Data records
--------------------------------

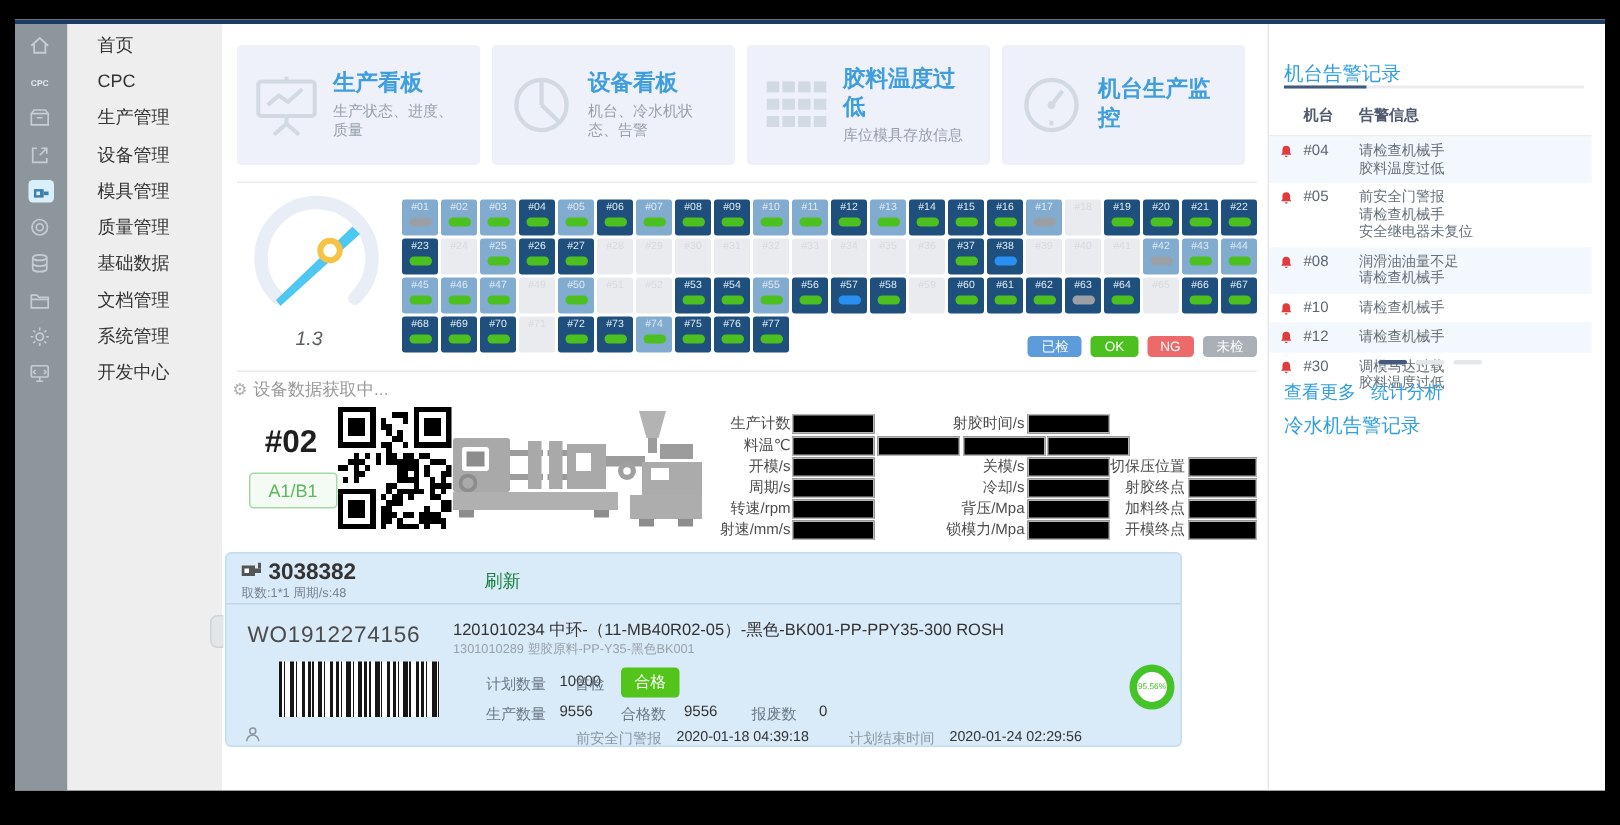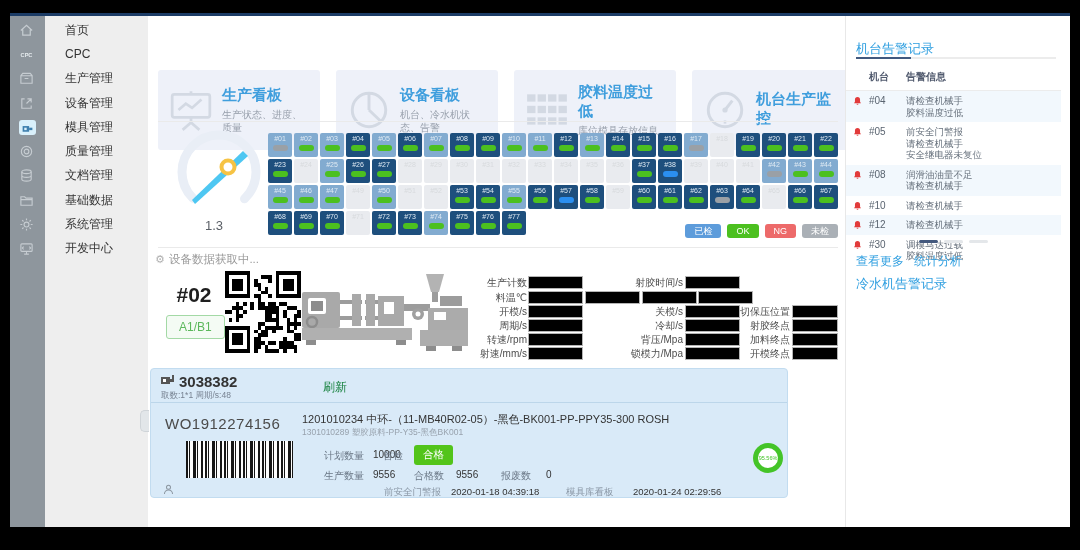"生产看板" .cards-row { gap: 16px -> 8px; margin-top: 40px -> none }
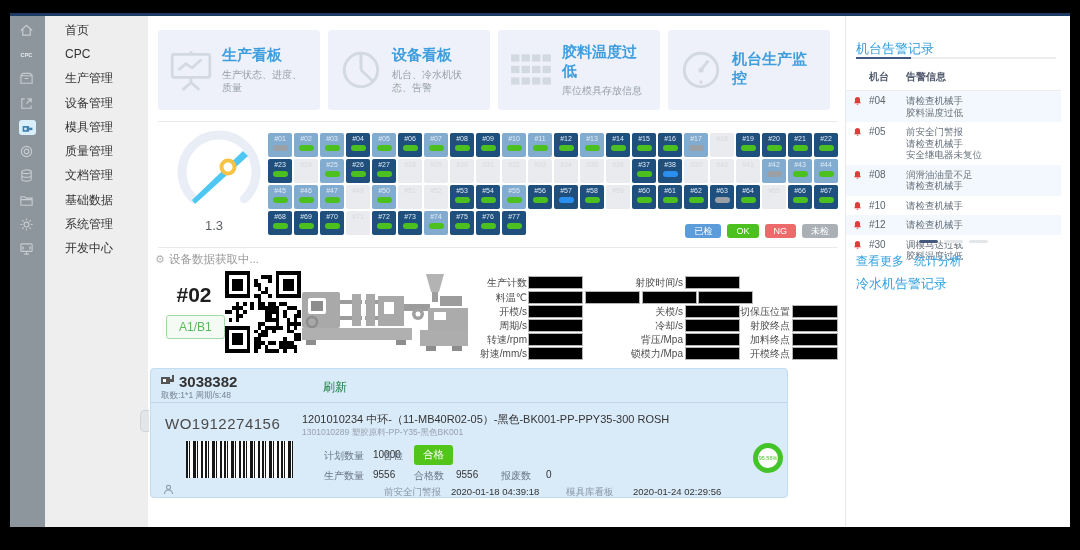"文档管理" div.menu-item { order: before "基础数据" -> after "基础数据" }
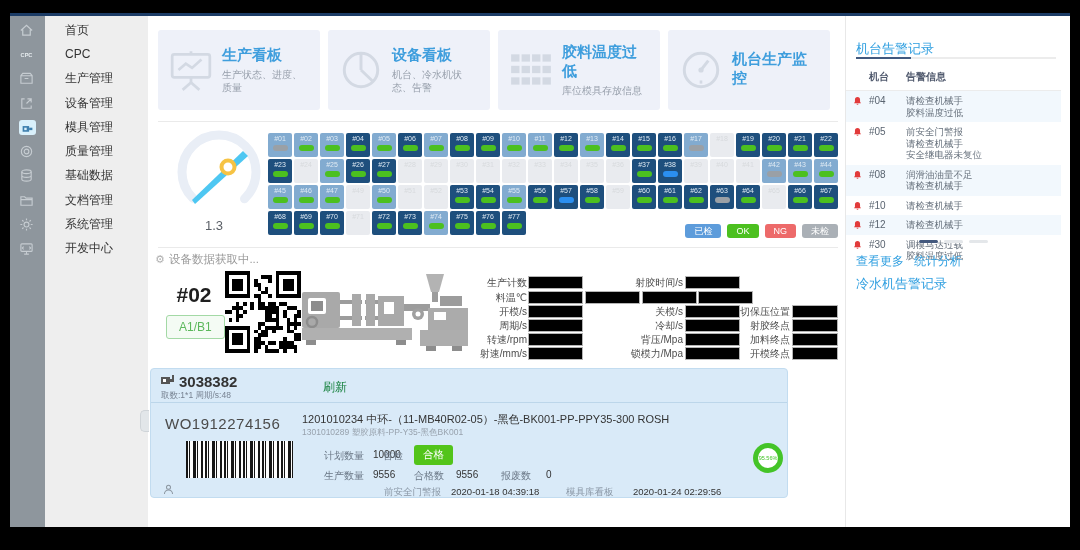"1.3" .gauge { font-style: none -> italic; left: 16px -> 8px }
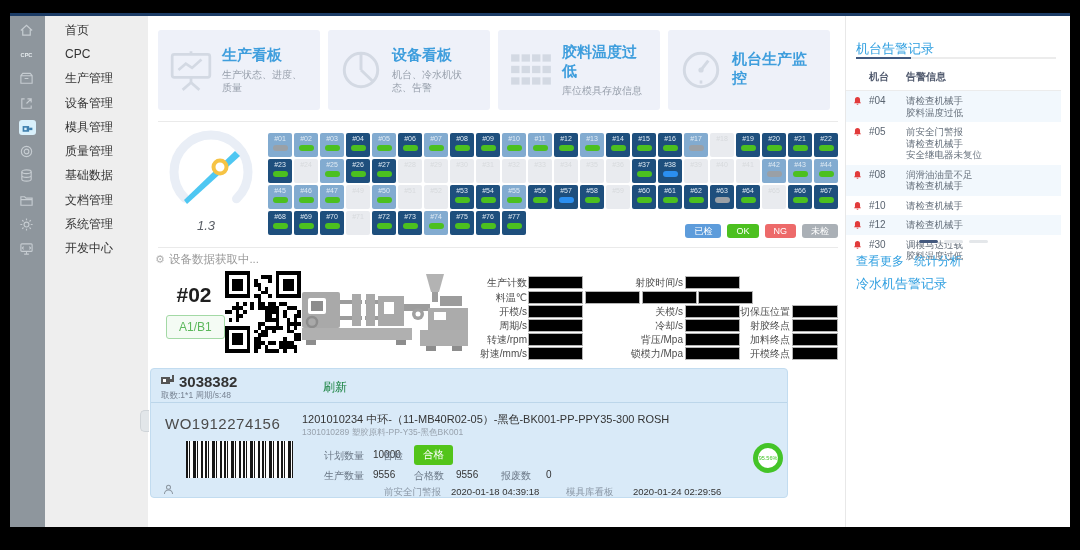"模具库看板" span.wo-time-label { text: 模具库看板 -> 计划结束时间 }
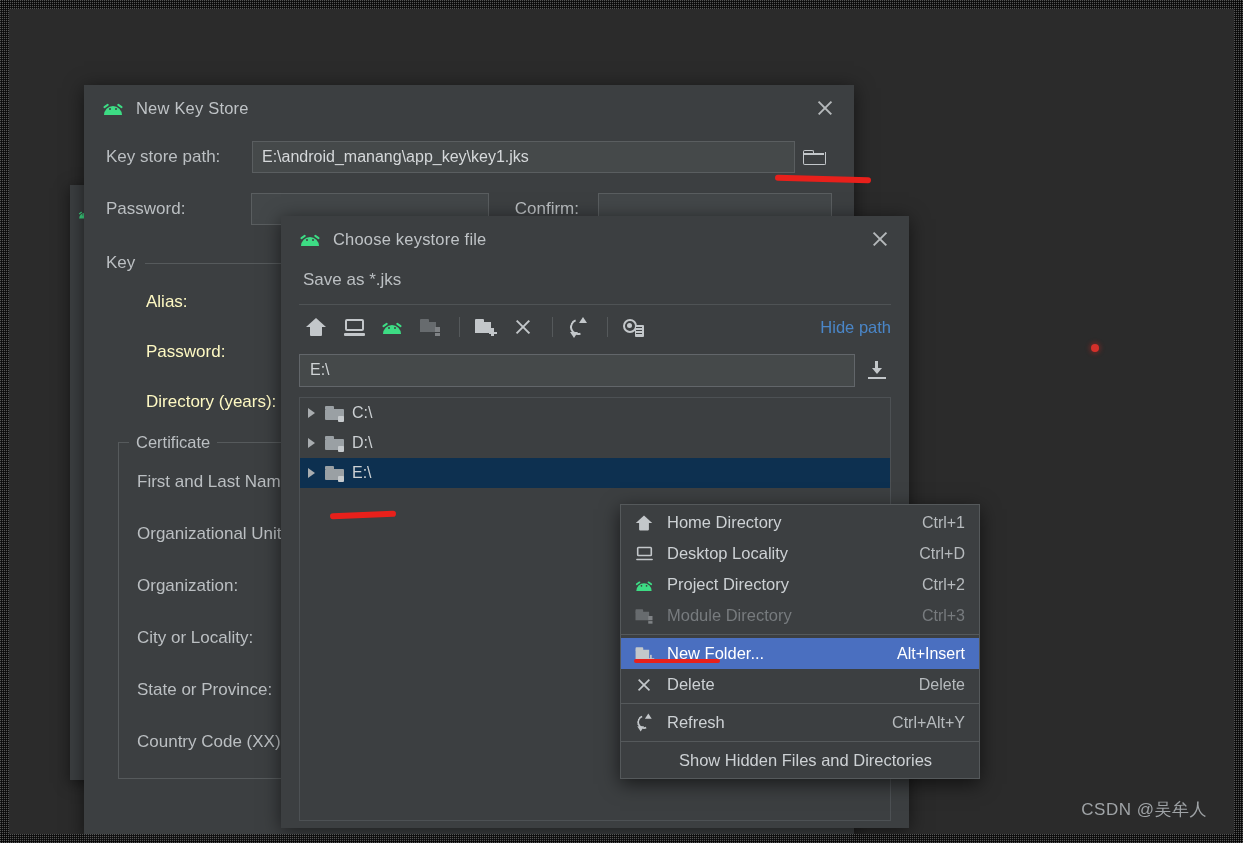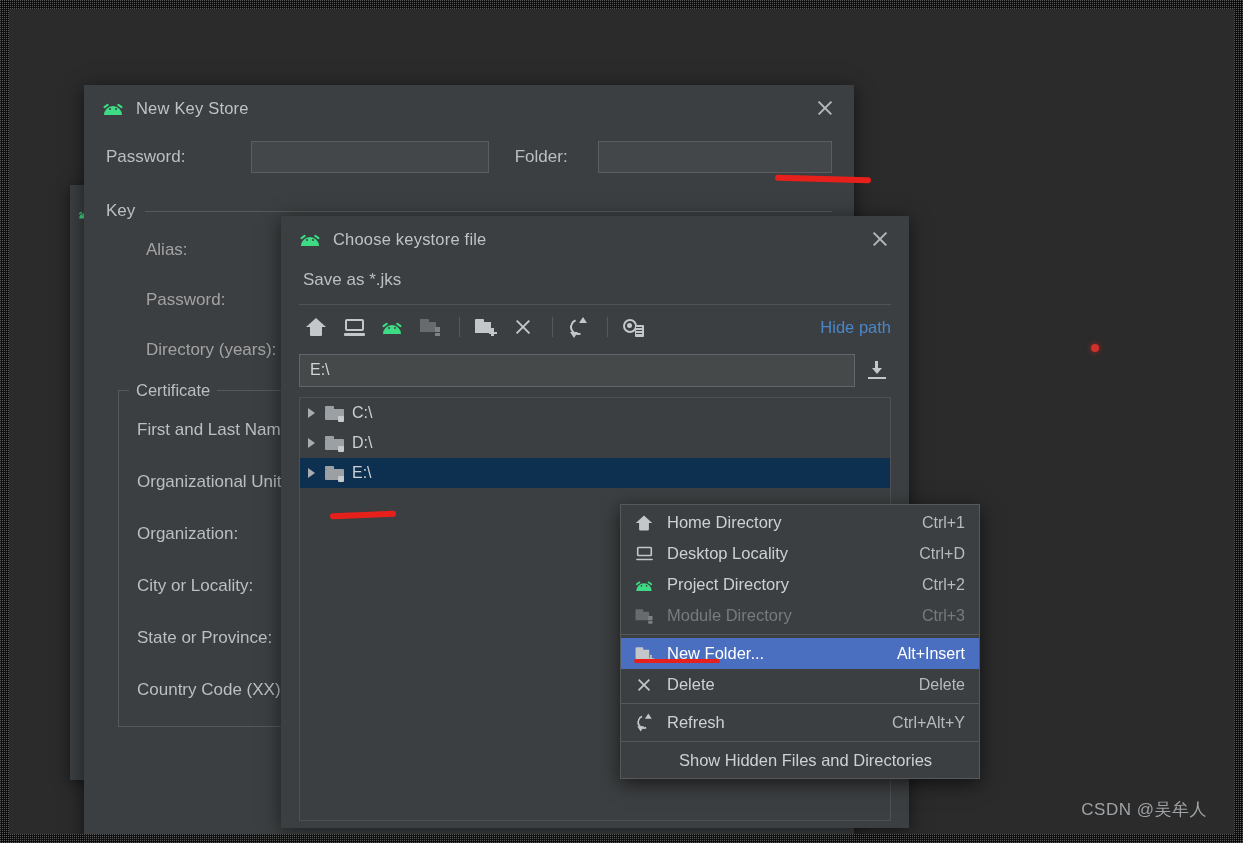"Key store path:" div.nks-row { html: none -> <div> <div>Key store path:</div> <div>E:\android_manang\app_key\key1.jks</div> <div> <div> <div></div> <div></div> <div></div> </div> </div> </div> }
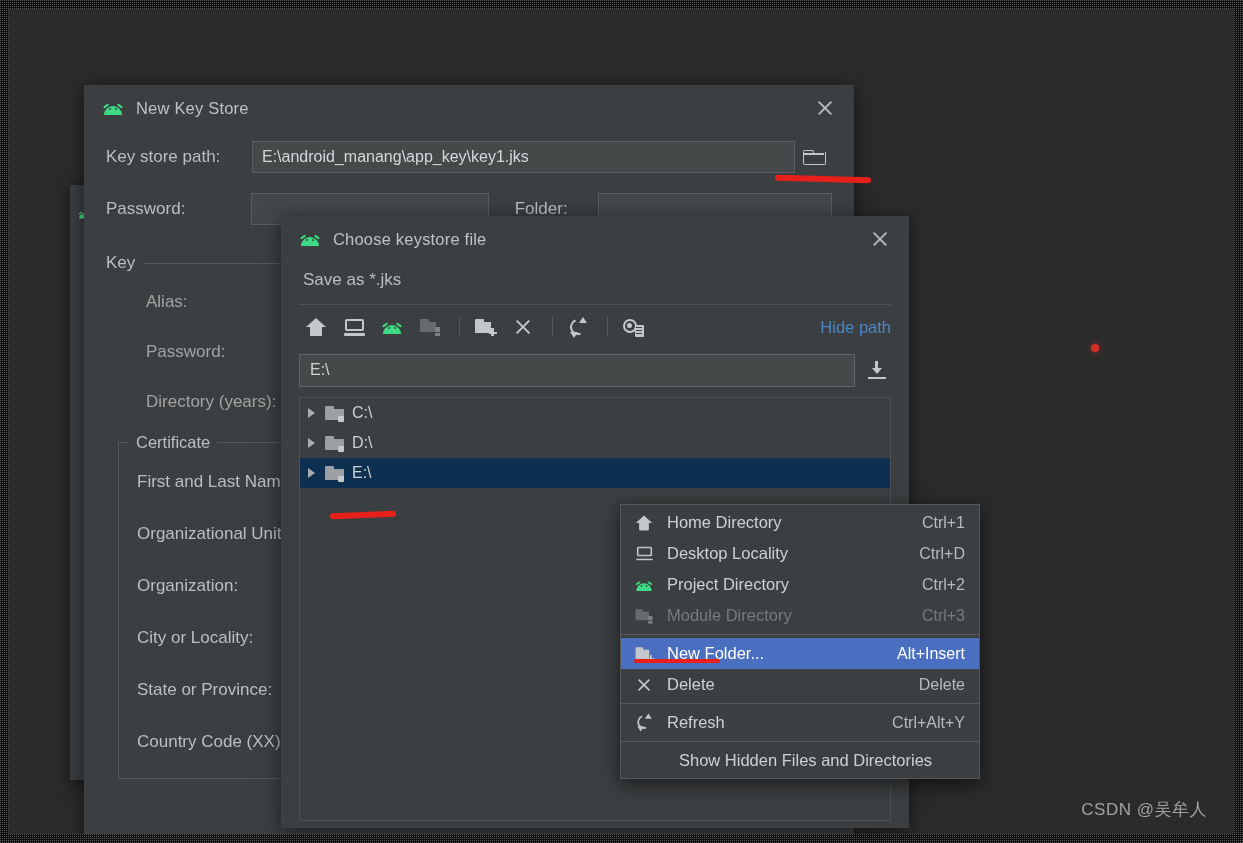"Folder:" div.nks-label { text: Folder -> Confirm }
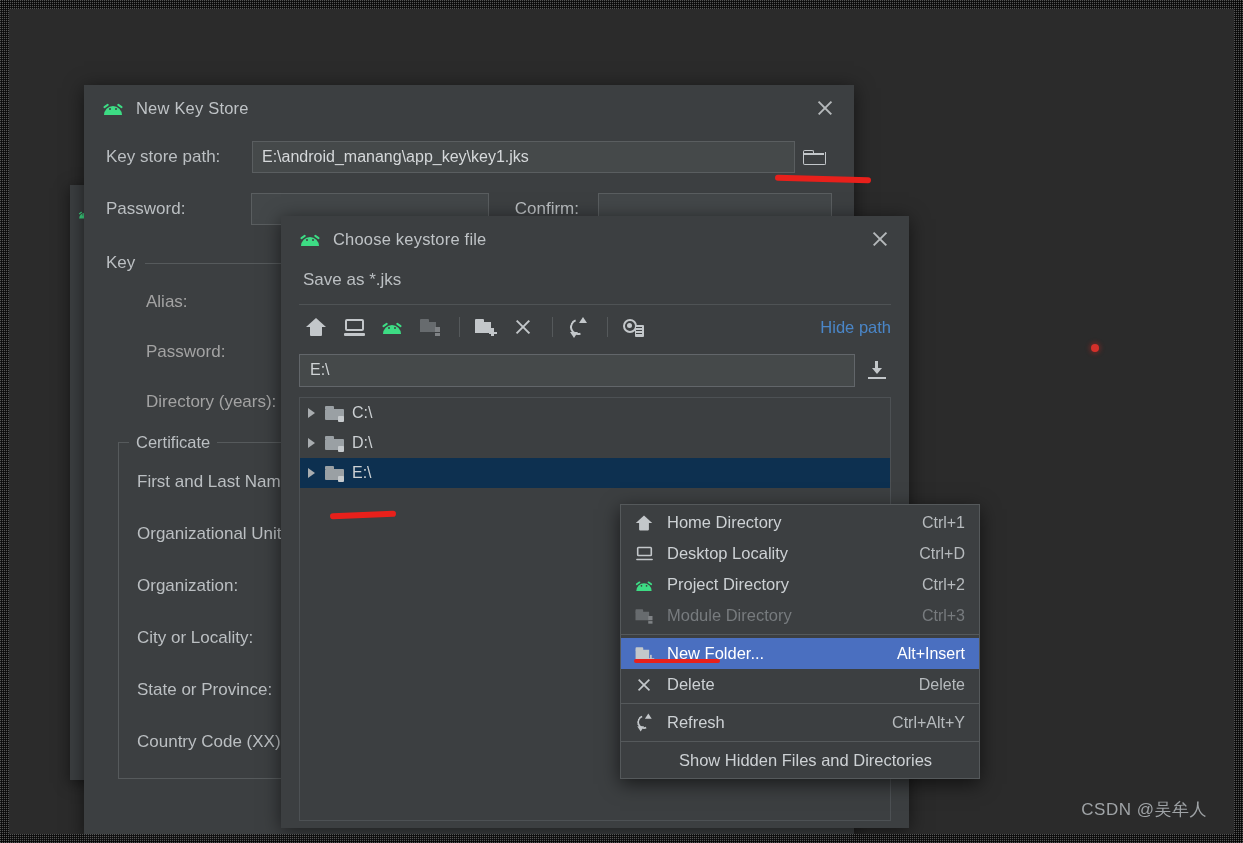"Alias:" .key-row .lbl { color: #a3a3a3 -> #fef9c3 }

--------------------------------

(EXERCISE INSTRUCTIONS): Look above and copy only the lines from the one holding "font-style: none ->" to the one holding "text: 模具库看板 ->", both included, exactly, minus the pictures.

(SOLUTION TO THIS EXERCISE):
"1.3" .gauge { font-style: none -> italic; left: 16px -> 8px }
"模具库看板" span.wo-time-label { text: 模具库看板 -> 计划结束时间 }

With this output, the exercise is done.